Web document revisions
· · · · ·

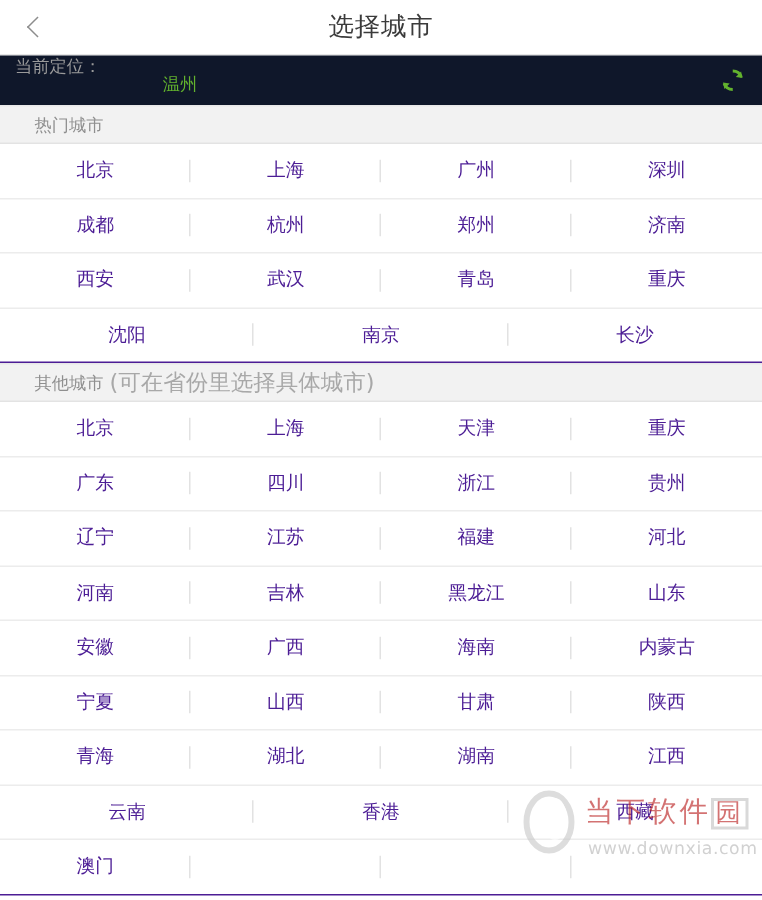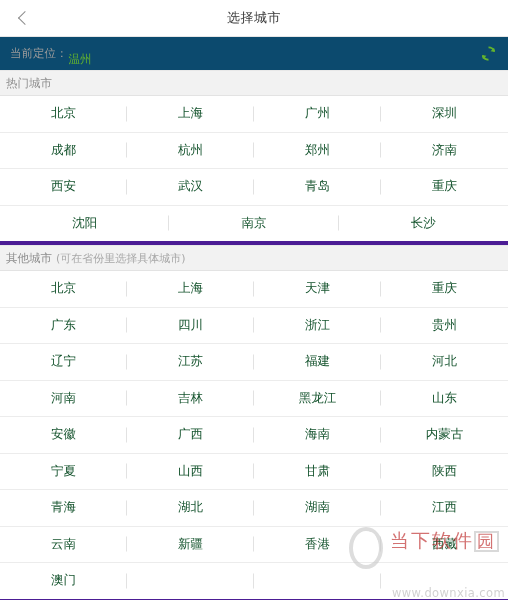"选择城市" .title { font-size: 13px -> 17px }
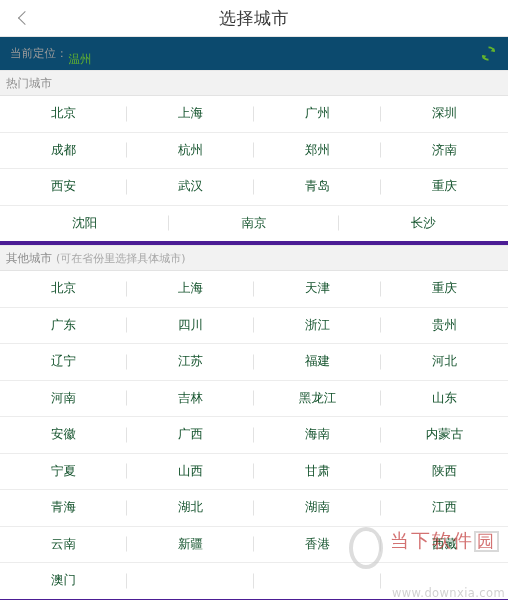"当前定位：" .locatebar { align-items: center -> flex-start; background: #0c4a6e -> #0f172a; gap: none -> 40px }
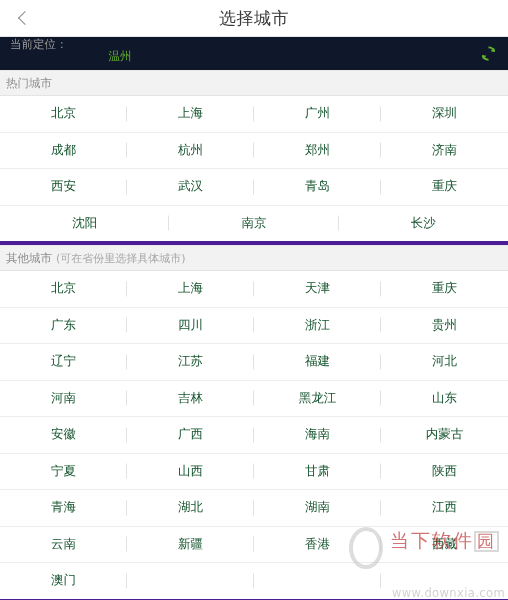"热门城市" .section-head { padding-left: 6px -> 23px }
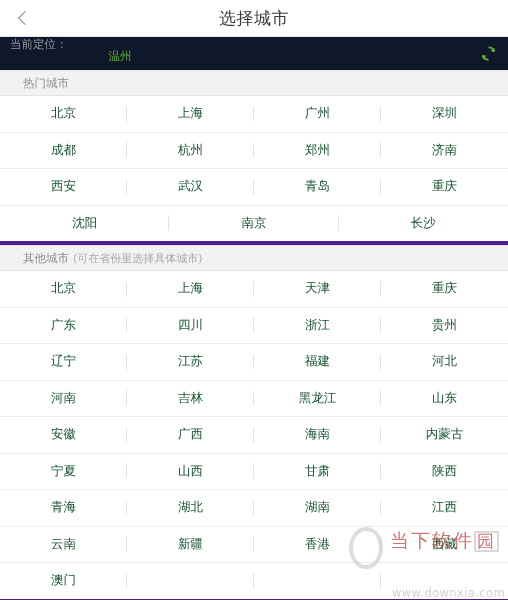"北京" .cell { color: #14532d -> #4c1d95 }
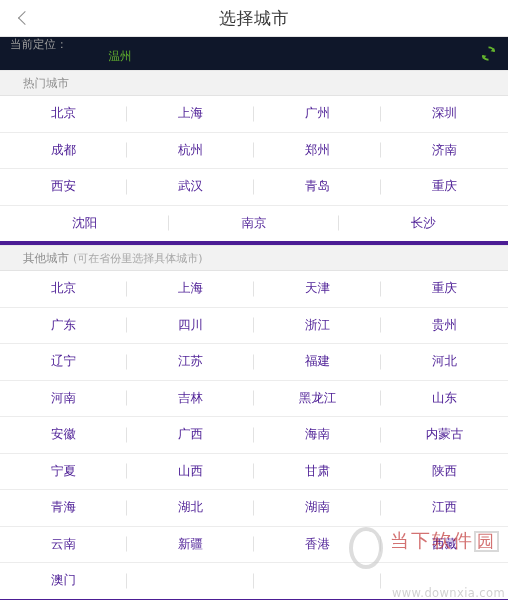"沈阳" .grid-row:last-child { border-bottom: 4px solid #4c1d95 -> 1px solid #4c1d95 }
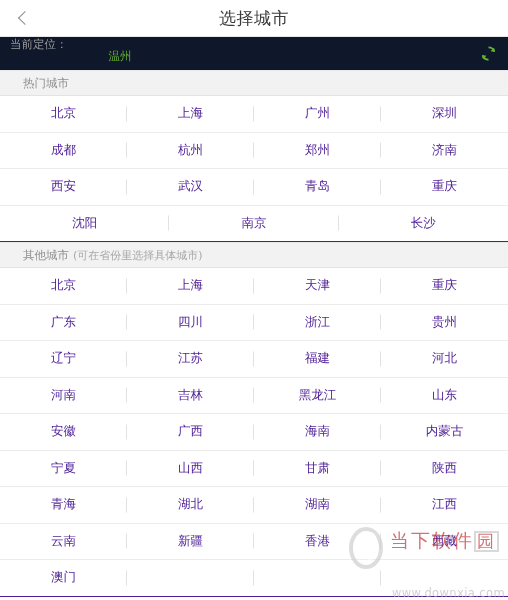"(可在省份里选择具体城市)" .section-note { font-size: 11px -> 15px }
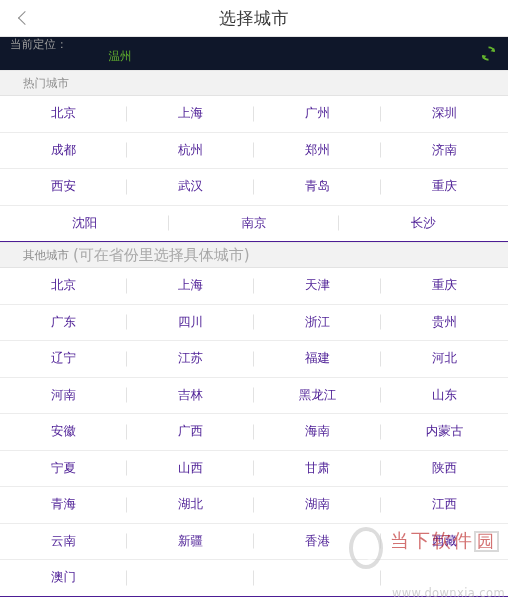"新疆" div.cell { html: <div>新疆</div> -> none }
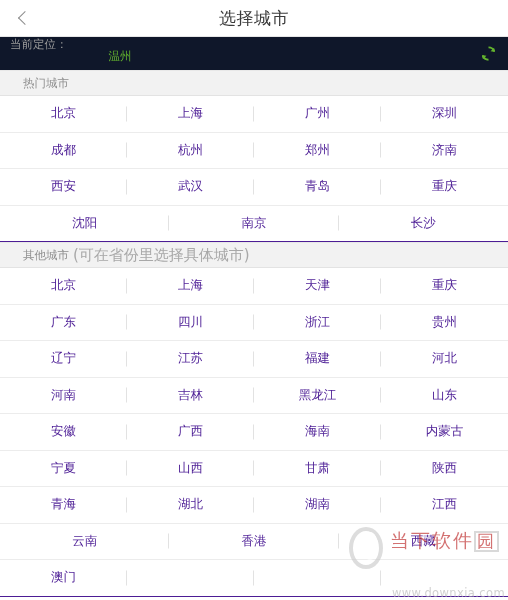"www.downxia.com" .wm-url { margin-top: 28px -> none }
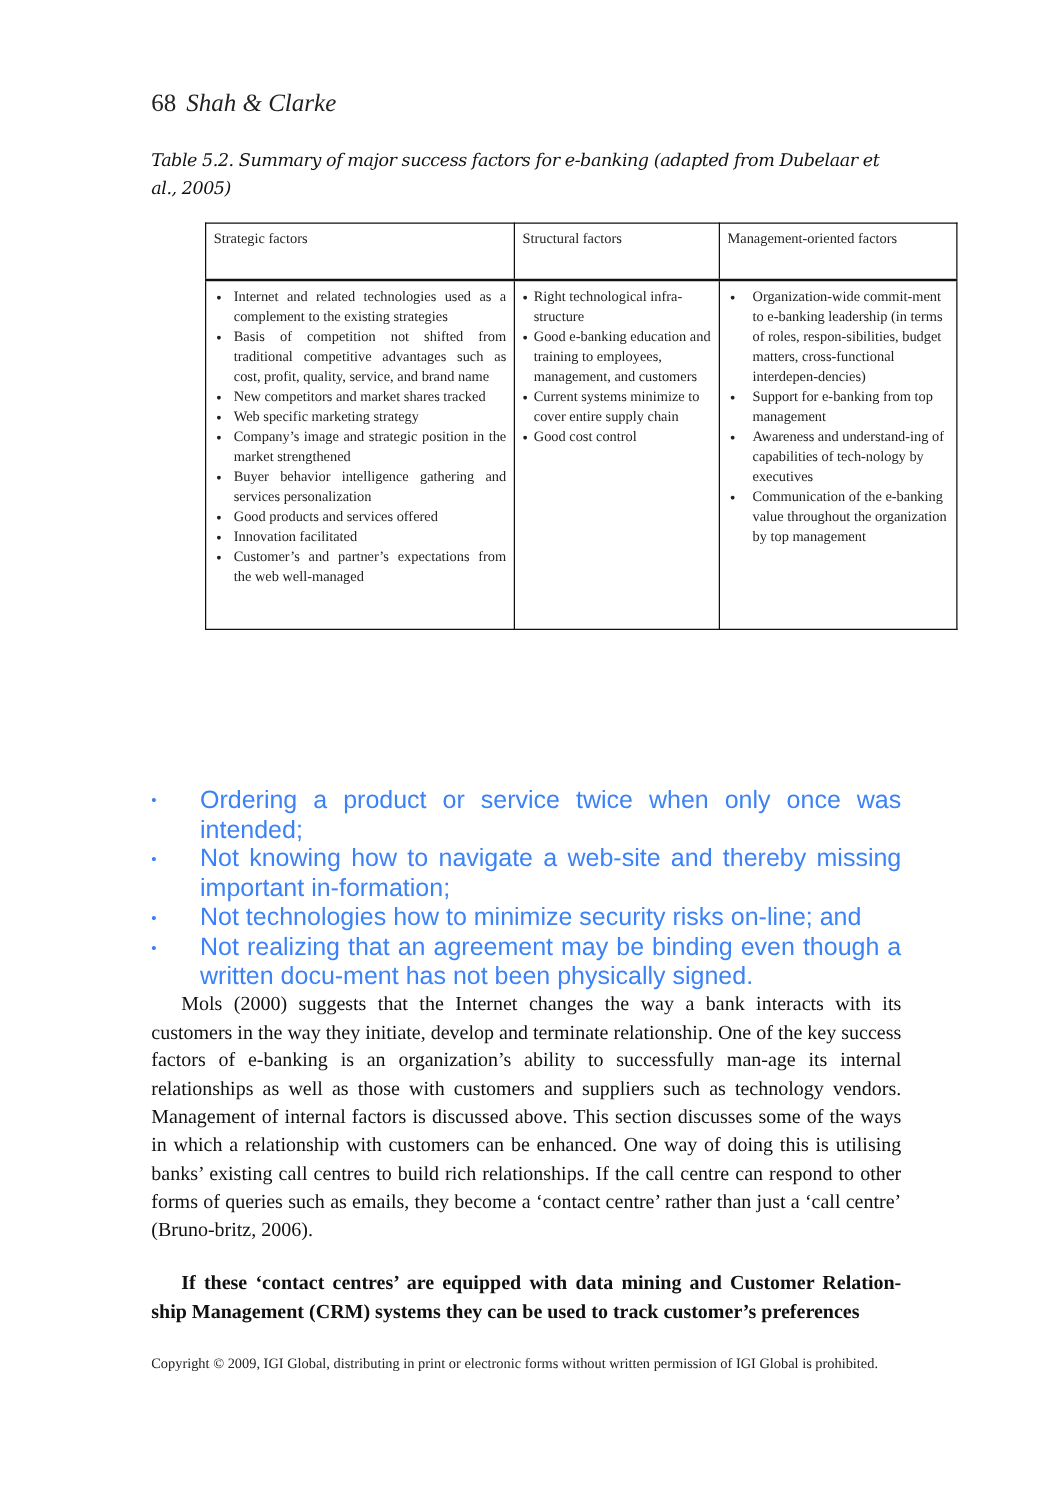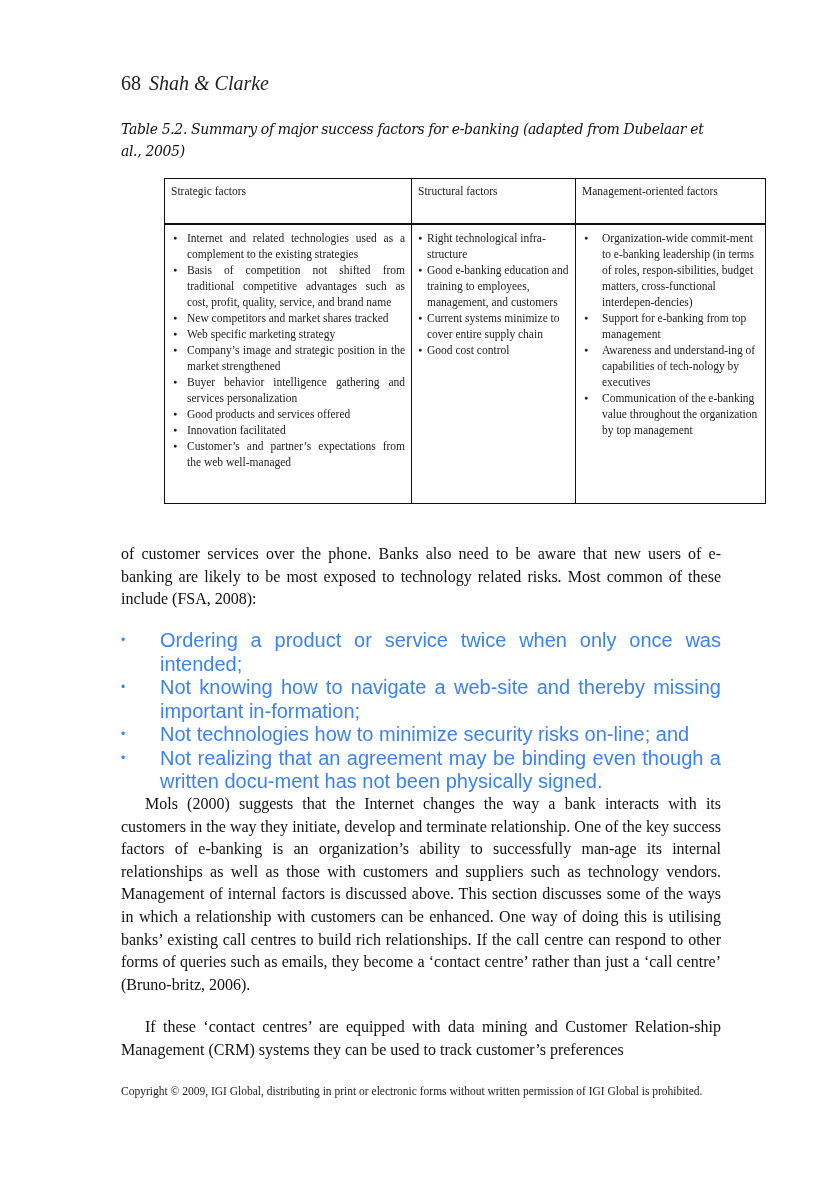"of customer services over the" p.body-text { html: <p>of customer services over the phone. Banks also need to be aware that new users of e-banking are likely to be most exposed to technology related risks. Most common of these include (FSA, 2008):</p> -> none }
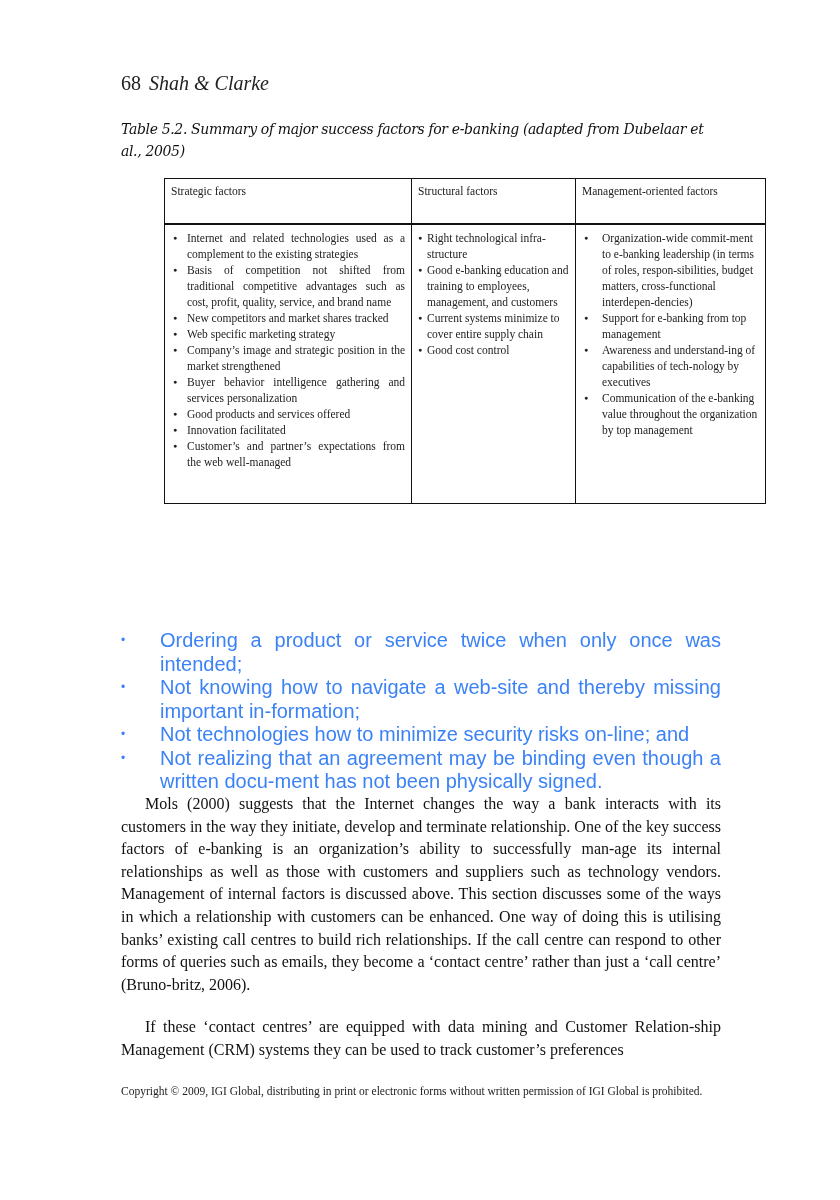"If these ‘contact centres’ are" .p-if { font-weight: none -> bold }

· · · · ·

EXERCISE DESCRIPTION
For this exercise, the lines from the one containing "font-size: 11px ->" through the last line of the entries above are to be output exactly, both included, and pictures are skipped.

EXERCISE ANSWER
"(可在省份里选择具体城市)" .section-note { font-size: 11px -> 15px }
"新疆" div.cell { html: <div>新疆</div> -> none }
"www.downxia.com" .wm-url { margin-top: 28px -> none }
"of customer services over the" p.body-text { html: <p>of customer services over the phone. Banks also need to be aware that new users of e-banking are likely to be most exposed to technology related risks. Most common of these include (FSA, 2008):</p> -> none }
"If these ‘contact centres’ are" .p-if { font-weight: none -> bold }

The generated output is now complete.